Animal feed, most notably corn, soybean meal and any related products, are essential to India’s increasing livestock and poultry industry. Additionally, due to rising incomes and increasing consumption of animal products in the country, the demand for domestic feed has grown rapidly. Unfortunately, the country has limited arable land, and productivity constraints will likely prevent feed supply from reaching the demand that is expected over future years. Therefore, the Government has determined that controlled imports will be a viable long-term solution to the growing feed demand.
The Indian government hopes to successfully balance two objectives by establishing the import concession at a low proportion of total feed demand:
- To meet the increasing demand for feed
- To provide protections for farmers of sensitive domestic agriculture from excessive amounts of inexpensive imported feed.
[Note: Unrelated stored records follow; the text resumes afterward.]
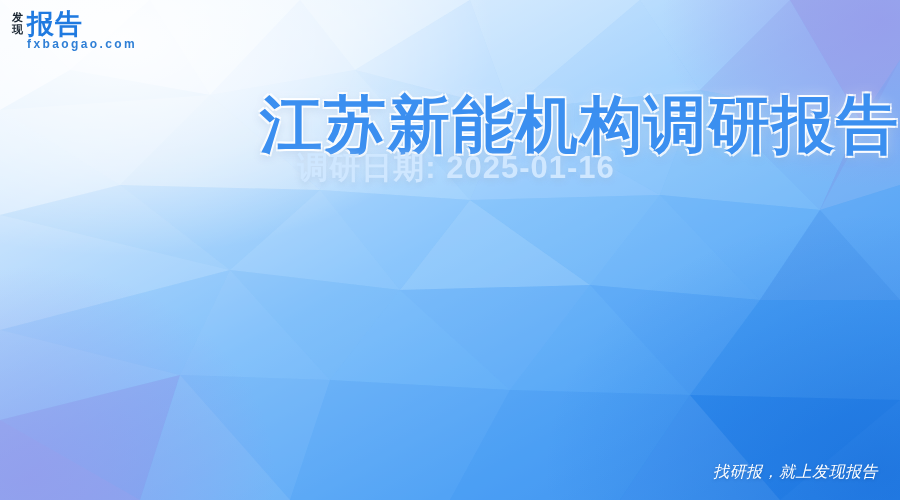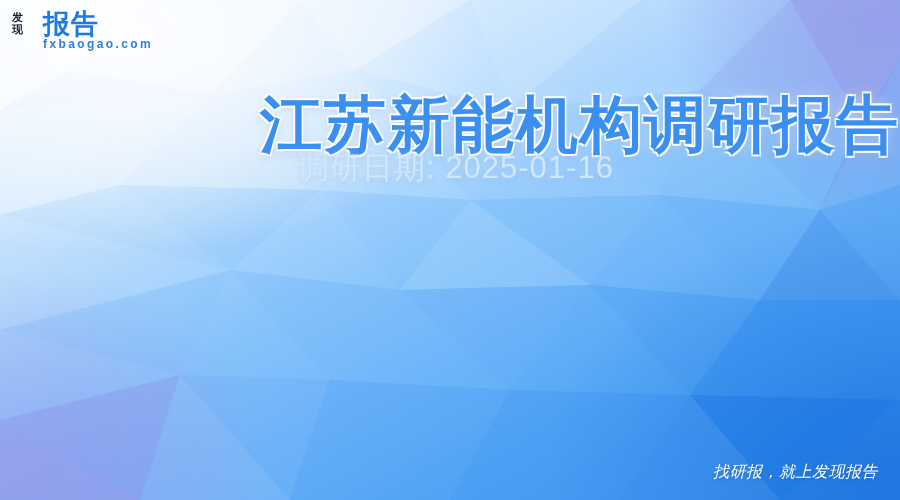--- a/index.html
+++ b/index.html
@@ -71,7 +71,6 @@
   .logo-right {
     display: flex;
     flex-direction: column;
-    margin-left: 16px;
   }
   .logo-word {
     font-size: 27px;

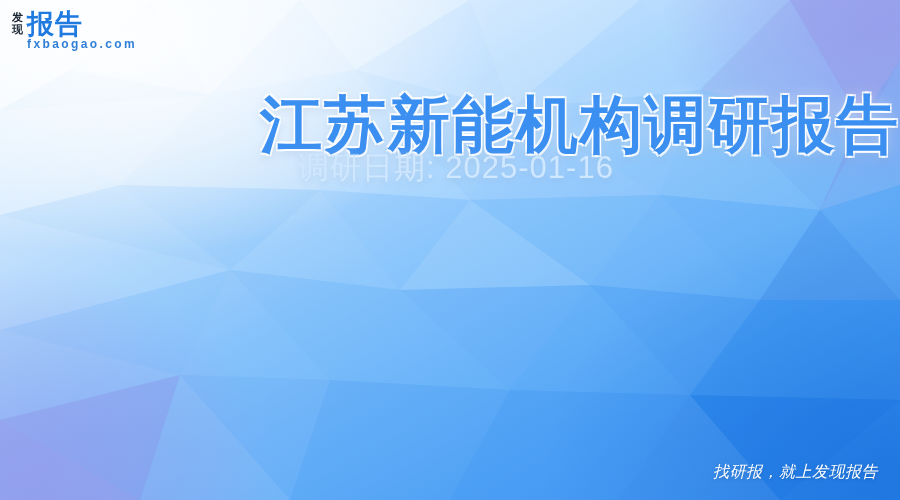--- a/index.html
+++ b/index.html
@@ -120,7 +120,7 @@
     text-align: center;
     font-size: 31px;
     line-height: 40px;
-    font-weight: 400;
+    font-weight: 700;
     color: #cfe7ff;
     letter-spacing: 1px;
     text-shadow:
A Component of A Broader Trade Agreement Between India and the US
The feed import concession is part of a larger interim trade agreement made between India and the United States which seeks to reduce tariffs imposed on US agricultural products, create additional access to markets, and deepen the economic relationships between both countries. India has offered to grant concessions on some US agricultural goods (including DDGS, red sorghum and tree nuts), while reserving certain protections for domestically produced rice, dairy and other sensitive agricultural goods.
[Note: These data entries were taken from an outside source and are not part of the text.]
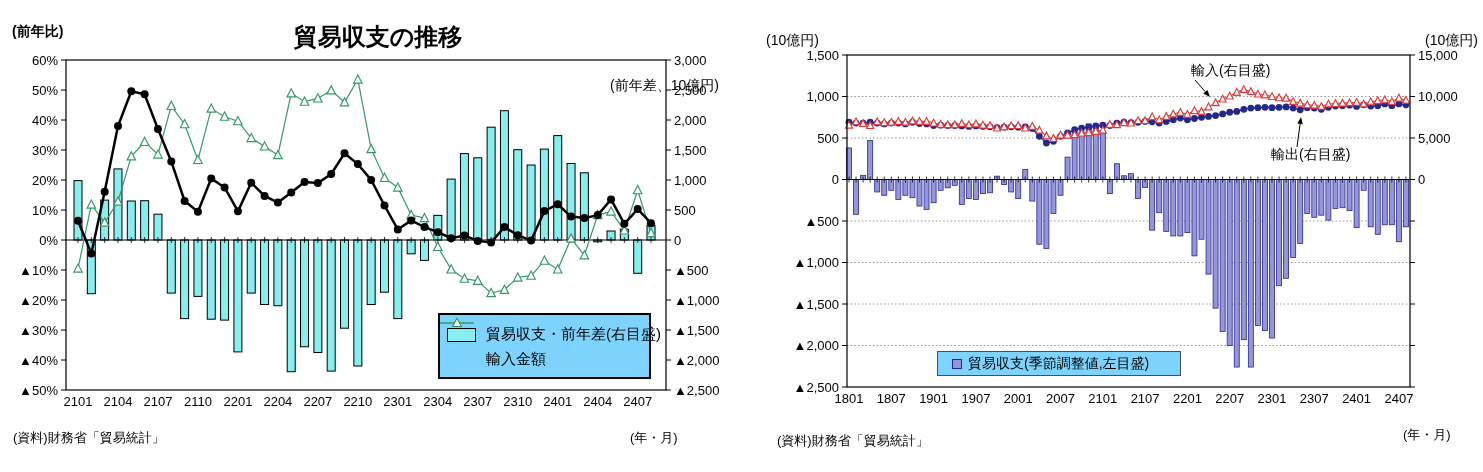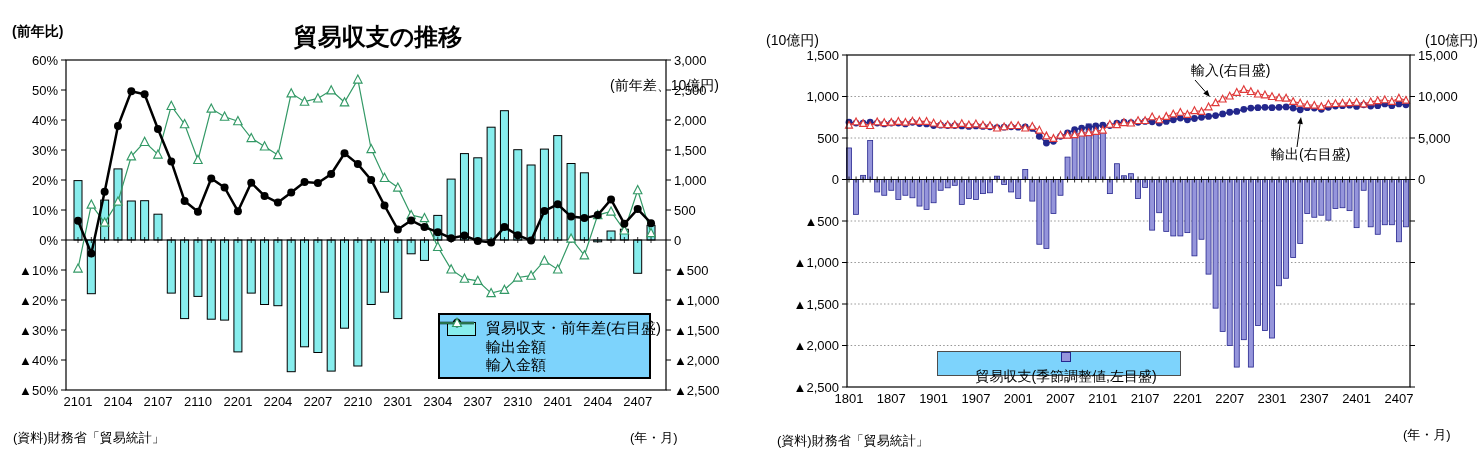--- a/index.html
+++ b/index.html
@@ -301,15 +301,6 @@
             <span style="display:block;width:27px;height:12px;margin-top:2px;background:#87EDED;border:1px solid #000"></span>
           </span>
         <span>貿易収支・前年差(右目盛)</span>
-      </div>
-      <div class="lrow">
-        <span class="lmark" id="lm-ex">
-            <svg width="34" height="16">
-              <line x1="0" y1="8" x2="34" y2="8" stroke="#000000" stroke-width="2.6"></line>
-              <circle cx="17" cy="8" r="4.4" fill="#000000"></circle>
-            </svg>
-          </span>
-        <span>輸出金額</span>
       </div>
       <div class="lrow">
         <span class="lmark" id="lm-im">

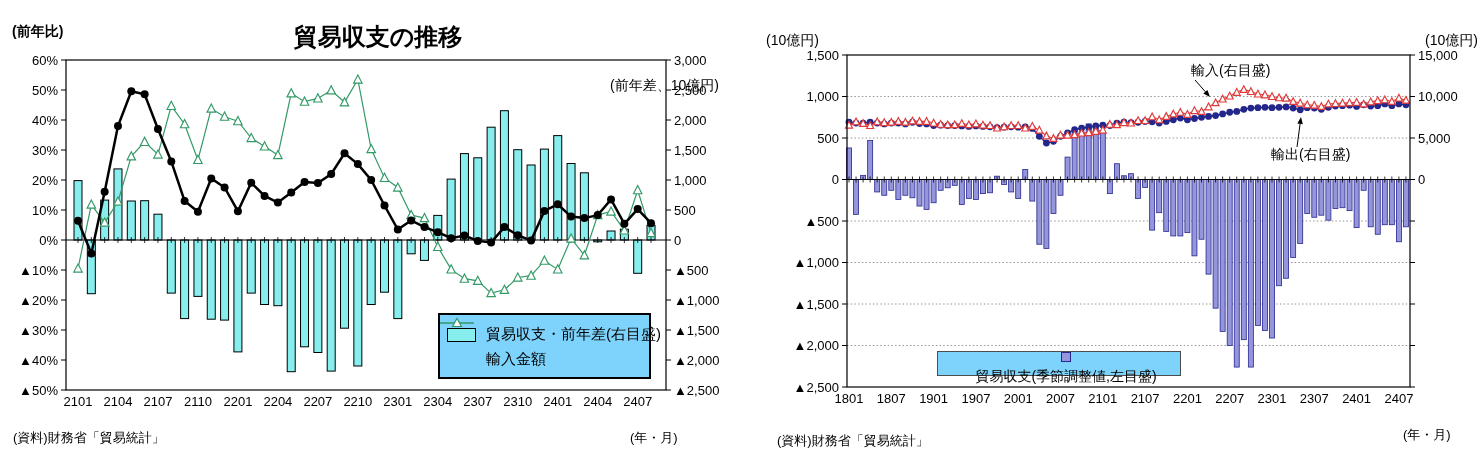--- a/index.html
+++ b/index.html
@@ -29,7 +29,7 @@
   .lrow{display:flex;align-items:center;gap:5px;font-size:15px;line-height:1;white-space:nowrap;}
   .lmark{width:34px;height:16px;display:inline-block;flex:none;}
   .legendR{left:197px;top:351px;width:244px;height:25px;border:1px solid #4d4d4d;
-           display:flex;align-items:center;gap:6px;padding-left:14px;font-size:14px;white-space:nowrap;flex-direction:column;}
+           display:flex;align-items:center;gap:6px;padding-left:14px;font-size:14px;white-space:nowrap;}
   .lmark-sq{width:8px;height:8px;flex:none;display:inline-block;}
   .anno{position:absolute;font-size:14px;white-space:nowrap;}
   .annoImports{left:420px;top:62px;margin-left:31px;}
While India has agreed to reduce tariffs on all goods associated with the overall agreement, feed imports and some other US agricultural goods may be implemented with additional non-tariff conditions and/or quotas for an interim period until India has a better understanding of how the market will respond.
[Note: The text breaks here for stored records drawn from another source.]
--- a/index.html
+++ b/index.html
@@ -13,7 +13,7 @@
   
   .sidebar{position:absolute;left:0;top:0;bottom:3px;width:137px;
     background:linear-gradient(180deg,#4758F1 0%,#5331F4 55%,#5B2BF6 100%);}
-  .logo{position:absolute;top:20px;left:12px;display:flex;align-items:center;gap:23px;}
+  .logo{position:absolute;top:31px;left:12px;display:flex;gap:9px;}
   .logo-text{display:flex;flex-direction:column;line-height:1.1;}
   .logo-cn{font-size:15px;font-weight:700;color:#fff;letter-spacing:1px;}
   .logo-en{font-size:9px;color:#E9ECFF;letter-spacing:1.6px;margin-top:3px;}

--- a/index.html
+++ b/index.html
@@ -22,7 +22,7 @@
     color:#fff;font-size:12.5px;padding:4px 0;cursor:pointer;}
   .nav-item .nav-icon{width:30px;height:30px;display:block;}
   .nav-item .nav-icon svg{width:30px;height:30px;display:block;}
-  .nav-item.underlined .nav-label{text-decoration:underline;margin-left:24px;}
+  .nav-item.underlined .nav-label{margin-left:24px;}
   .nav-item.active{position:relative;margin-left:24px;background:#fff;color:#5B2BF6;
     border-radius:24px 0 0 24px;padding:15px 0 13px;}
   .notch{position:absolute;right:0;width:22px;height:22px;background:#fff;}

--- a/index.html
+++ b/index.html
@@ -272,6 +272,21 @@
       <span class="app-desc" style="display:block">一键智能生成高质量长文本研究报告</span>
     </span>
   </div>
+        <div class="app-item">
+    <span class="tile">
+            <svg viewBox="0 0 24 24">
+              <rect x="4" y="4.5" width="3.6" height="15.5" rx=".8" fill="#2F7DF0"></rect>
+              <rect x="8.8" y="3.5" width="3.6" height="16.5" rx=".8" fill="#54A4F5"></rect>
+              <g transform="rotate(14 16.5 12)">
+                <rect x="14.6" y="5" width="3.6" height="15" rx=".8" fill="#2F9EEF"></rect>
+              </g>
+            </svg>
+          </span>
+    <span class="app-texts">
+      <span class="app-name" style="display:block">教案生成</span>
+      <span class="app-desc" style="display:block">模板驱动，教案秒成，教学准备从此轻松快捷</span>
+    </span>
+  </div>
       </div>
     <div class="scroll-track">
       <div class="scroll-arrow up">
Domestic Reactions and Concerns
Concerns among Indian farmers and agricultural organizations have arisen due to the inclusion of limited imports of genetically modified and non-genetically modified feed from the United States in the recently negotiated U.S.-India Trade Agreement. Some farmers fear these imports will decrease the market value of their crops and diminish their long-term prospects in global markets.
Farm organizations have expressed specific concerns regarding how the inclusion of animal feed and soybean oil would affect the prices of the nominated commodities (maize, jowar, and soybean) used for both human consumption and animal feed in India.
Opposition party leaders are requesting written assurance from the Indian Central Government with respect to the safeguards included in the trade agreement, as well as clear information regarding tariff rates, non-tariff measures, and overall assessments of the potential impact of trade on farmers and rural populations.
In defense of the proposal, Indian Government officials, including Piyush Goyal, Minister of Commerce, believe this limited quota-based approach will increase feed availability while not hurting Indian farmers. They believe this 1% quota for DDGS (Dried Distillers Grains with Solubles) will be a low-risk solution to meeting structural demand for feed while providing food security in India.
Bottom Line
The Indian government has decided to allow only limited amounts of U.S. animal feed imports on a quota basis, instead of allowing larger amounts of any other type of animal feed, in order to create a balance between participating in global trade and protecting its agricultural industry. This limited amount of duty-free imports for Distillers Dried Grain with Solubles is a very calculated policy decision that is intended to increase the availability of feed for domestic livestock, while also protecting the country’s food security and the livelihoods of farmers.